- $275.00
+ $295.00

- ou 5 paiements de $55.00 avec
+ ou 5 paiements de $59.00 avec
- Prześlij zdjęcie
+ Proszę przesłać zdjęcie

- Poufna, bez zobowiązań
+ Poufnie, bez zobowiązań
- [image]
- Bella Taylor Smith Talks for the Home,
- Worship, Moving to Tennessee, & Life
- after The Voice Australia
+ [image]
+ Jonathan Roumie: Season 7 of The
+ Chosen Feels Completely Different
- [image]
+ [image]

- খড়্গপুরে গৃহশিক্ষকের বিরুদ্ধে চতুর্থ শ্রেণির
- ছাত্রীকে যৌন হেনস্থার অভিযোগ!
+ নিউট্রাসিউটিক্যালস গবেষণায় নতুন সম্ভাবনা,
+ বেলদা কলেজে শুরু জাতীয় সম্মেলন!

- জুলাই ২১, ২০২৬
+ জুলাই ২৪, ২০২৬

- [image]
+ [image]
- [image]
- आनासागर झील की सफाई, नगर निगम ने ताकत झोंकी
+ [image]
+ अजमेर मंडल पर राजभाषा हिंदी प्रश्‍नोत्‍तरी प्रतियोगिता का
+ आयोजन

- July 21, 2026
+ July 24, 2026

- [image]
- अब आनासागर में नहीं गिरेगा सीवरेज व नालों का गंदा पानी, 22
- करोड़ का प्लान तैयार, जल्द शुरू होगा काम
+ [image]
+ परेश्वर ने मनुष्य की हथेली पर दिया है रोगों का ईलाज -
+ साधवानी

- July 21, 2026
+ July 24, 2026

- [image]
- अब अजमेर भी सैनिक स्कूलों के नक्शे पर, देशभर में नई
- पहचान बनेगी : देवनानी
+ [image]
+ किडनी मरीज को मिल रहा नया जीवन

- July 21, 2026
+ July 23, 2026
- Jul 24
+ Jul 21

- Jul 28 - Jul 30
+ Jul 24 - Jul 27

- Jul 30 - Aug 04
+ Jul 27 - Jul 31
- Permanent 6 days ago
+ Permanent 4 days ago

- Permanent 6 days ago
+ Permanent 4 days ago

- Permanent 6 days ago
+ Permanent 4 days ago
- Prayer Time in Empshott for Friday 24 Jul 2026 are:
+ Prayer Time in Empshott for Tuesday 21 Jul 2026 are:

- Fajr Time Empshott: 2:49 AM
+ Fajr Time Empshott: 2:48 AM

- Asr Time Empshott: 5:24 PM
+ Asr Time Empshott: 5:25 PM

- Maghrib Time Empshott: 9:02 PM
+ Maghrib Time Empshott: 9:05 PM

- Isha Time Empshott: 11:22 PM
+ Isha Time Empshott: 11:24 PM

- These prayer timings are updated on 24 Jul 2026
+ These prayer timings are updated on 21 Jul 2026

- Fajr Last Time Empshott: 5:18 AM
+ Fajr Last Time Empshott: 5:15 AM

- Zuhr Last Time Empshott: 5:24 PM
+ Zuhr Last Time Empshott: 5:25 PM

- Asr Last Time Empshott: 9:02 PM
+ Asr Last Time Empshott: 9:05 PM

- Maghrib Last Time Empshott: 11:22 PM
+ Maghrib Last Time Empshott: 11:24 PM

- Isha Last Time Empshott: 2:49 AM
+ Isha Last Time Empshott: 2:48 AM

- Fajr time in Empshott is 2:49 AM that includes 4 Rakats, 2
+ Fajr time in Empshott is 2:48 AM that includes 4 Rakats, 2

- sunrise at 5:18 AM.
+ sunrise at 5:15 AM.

++++++++

Using the listing above, return exactly, and only, the lines from the one that contains "- These prayer" through its last line, both included.

> [Answer space]:
- These prayer timings are updated on 24 Jul 2026
+ These prayer timings are updated on 21 Jul 2026

- Fajr Last Time Empshott: 5:18 AM
+ Fajr Last Time Empshott: 5:15 AM

- Zuhr Last Time Empshott: 5:24 PM
+ Zuhr Last Time Empshott: 5:25 PM

- Asr Last Time Empshott: 9:02 PM
+ Asr Last Time Empshott: 9:05 PM

- Maghrib Last Time Empshott: 11:22 PM
+ Maghrib Last Time Empshott: 11:24 PM

- Isha Last Time Empshott: 2:49 AM
+ Isha Last Time Empshott: 2:48 AM

- Fajr time in Empshott is 2:49 AM that includes 4 Rakats, 2
+ Fajr time in Empshott is 2:48 AM that includes 4 Rakats, 2

- sunrise at 5:18 AM.
+ sunrise at 5:15 AM.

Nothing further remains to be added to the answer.